Held this September in Dubai, the 5th Arab Future Cities Summit showcased the newest technology aimed at finding smart solutions for modern societies.

The NEOM project in Saudi Arabia is one of the region’s most ambitious smart city developments announced to date. It’s set to be a 10,000 square mile economic zone and metropolis, extending to Egypt and Jordan.

The ‘mega city’ will run on 100 percent renewable energy and be government funded with US$500 billion.

“They expect a return on GDP by 2030 of US$100 billion,” says Julien Bertin, SAP’s Managing Director for the UAE and Oman, “I don’t think there is anything of its kind in the region or worldwide.”

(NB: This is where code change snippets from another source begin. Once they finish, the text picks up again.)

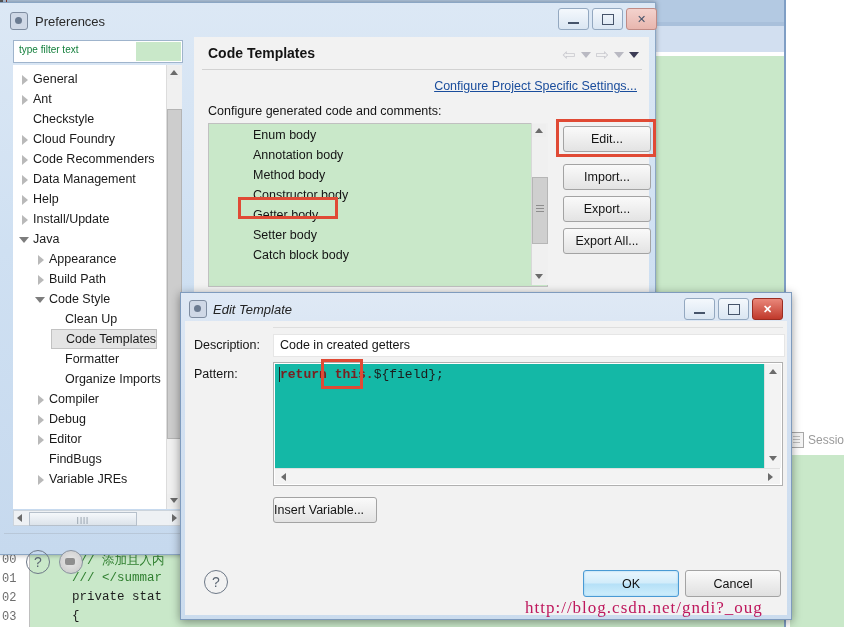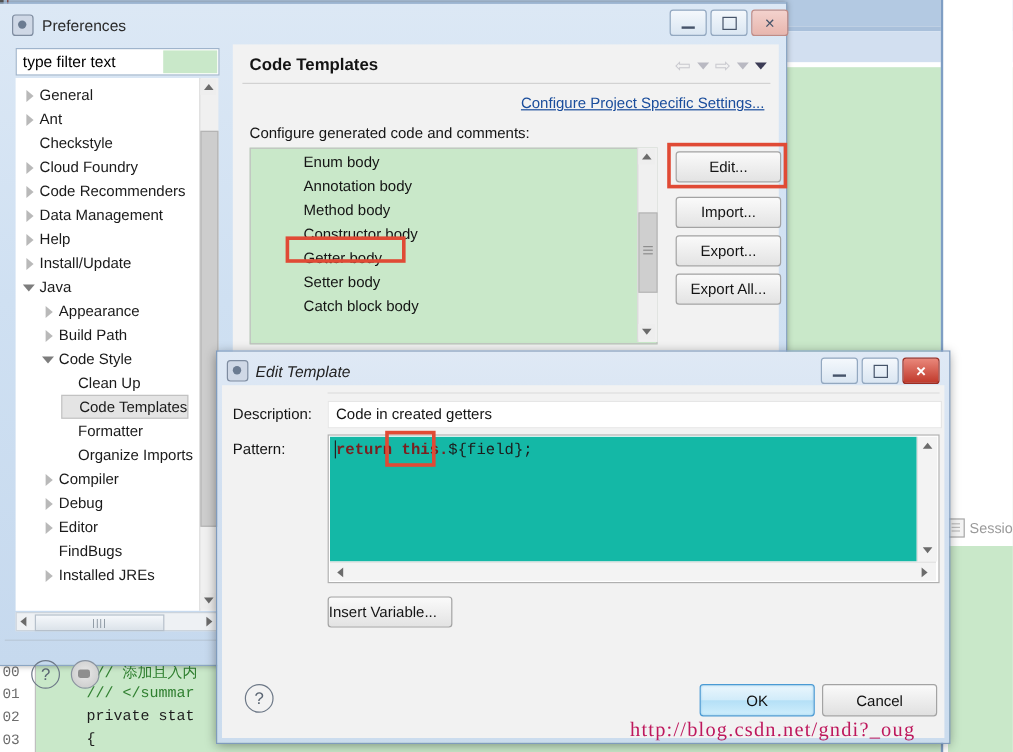--- a/index.html
+++ b/index.html
@@ -50,7 +50,7 @@
 
   #prefs-body{position:absolute;left:4px;top:34px;width:647px;height:513px;}
   #filter{position:absolute;left:9px;top:3px;width:168px;height:21px;border:1px solid #9fb4cc;background:#fff;}
-  #filter-txt{position:absolute;left:5px;top:3px;color:#000000;font-size:13px;text-align:right;}
+  #filter-txt{position:absolute;left:5px;top:3px;color:#15803d;font-size:10px;text-align:right;}
   #filter-green{position:absolute;left:122px;top:1px;width:45px;height:19px;background:#c9e8c9;}
 
   #tree{position:absolute;left:9px;top:28px;width:168px;height:444px;background:#fff;overflow:hidden;}

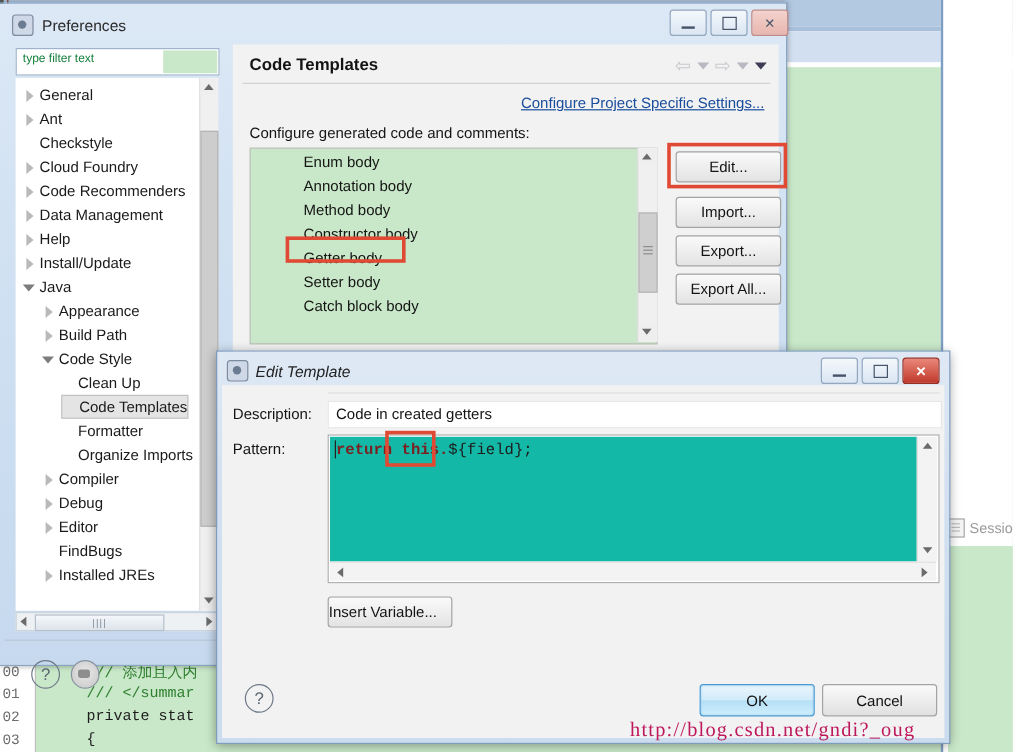--- a/index.html
+++ b/index.html
@@ -265,7 +265,7 @@
         </div>
         <div class="tnode" style="top: 404px; left: 22px;">
           <span class="arrow closed"></span>
-          <span>Installed JREs</span>
+          <span>Variable JREs</span>
         </div>
       </div>
     <div id="tree-sb"></div>

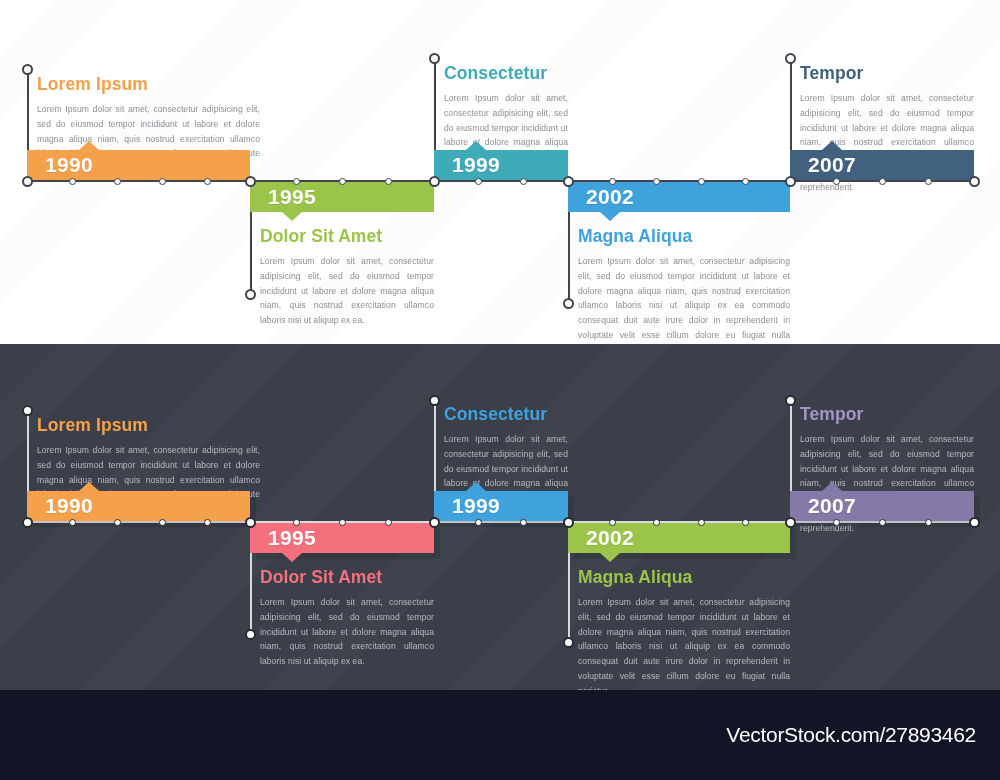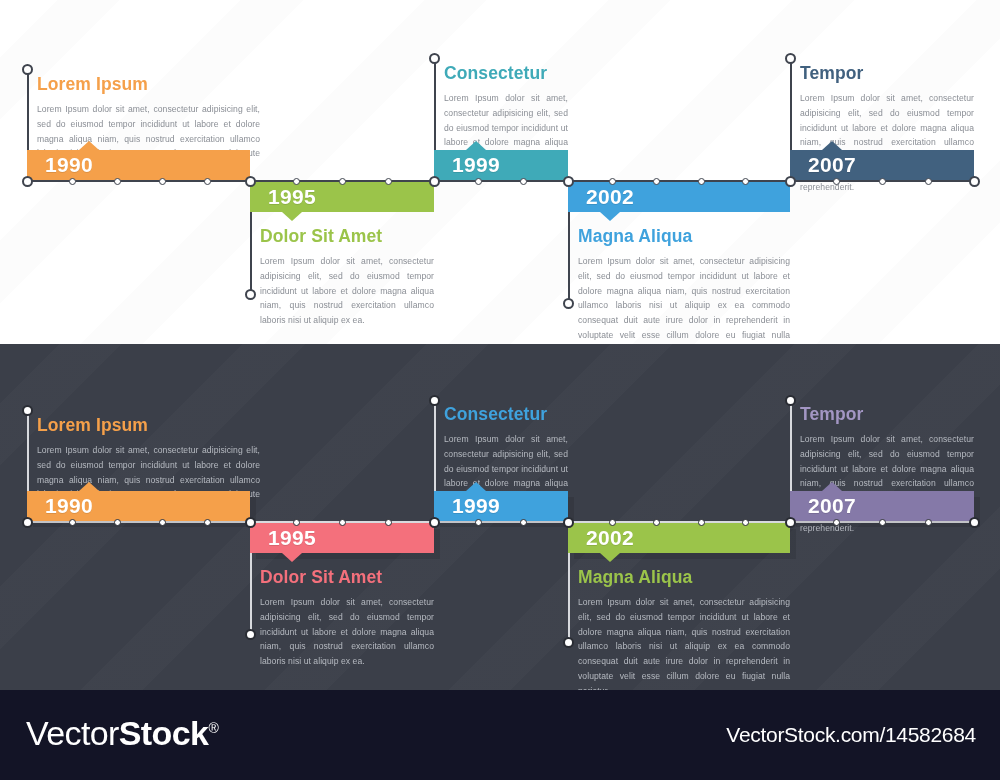--- a/index.html
+++ b/index.html
@@ -401,7 +401,6 @@
   </div>
 
   <div class="footer">
-    <div class="logo"><span>Vector</span><span class="b">Stock</span><span class="reg">®</span></div>
     <div class="footer-url">VectorStock.com/14582684</div>
   </div>
 

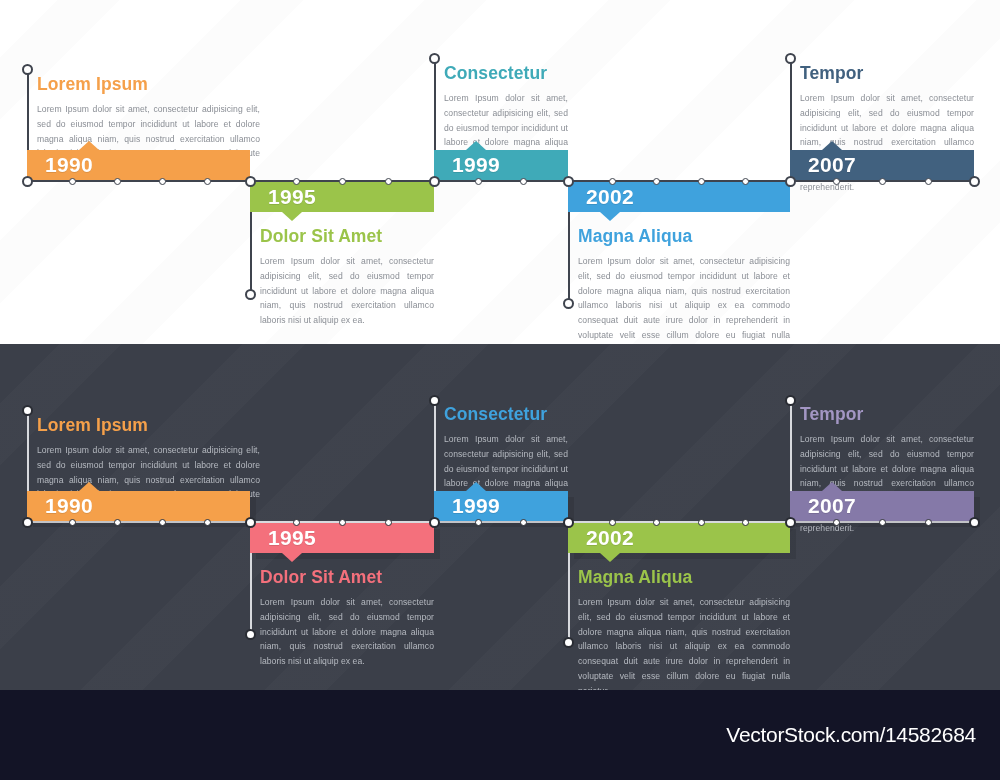--- a/index.html
+++ b/index.html
@@ -401,7 +401,7 @@
   </div>
 
   <div class="footer">
-    <div class="footer-url">VectorStock.com/14582684</div>
+    <div class="footer-url">VectorStock.com/27893462</div>
   </div>
 
 </div>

According to the 2018 IMD World Digital Competitiveness report, Saudi Arabia, Jordan and the UAE are amongst the highest ranked Middle Eastern countries in terms of digital capability.

Whilst McKinsey’s Smart Cities report ranked Abu Dhabi as the MENA region’s most technologically advanced city.

“We are working hard to sustain our position in leading the region, but the target is not the region,” says Dr. Abdullah Al Nuaimi, the UAE’s Minister of Infrastructure and Development, “The target is the whole international community, the whole world.”

Dubai ranks as the second smartest city in the MENA region and ahead of Expo 2020, the emirate is working to a Smart City Initiative that will harness the Internet of Everything.

At a Federal level, the UAE has invested heavily in a programme called ‘m-Government’ since 2001, with the aim of making key government services available to all residents at all times.

“Every dirham that we’ve spent on government shared services, the government is saving five dirhams,” says Smart Dubai’s Assistant Director, Younous Al Nasser,

“So, this is proof that spending on technology has a huge return on investment.”

If these regional projects prove successful, they could eventually serve as a template for other Middle East and North Africa countries to develop something similarly smart.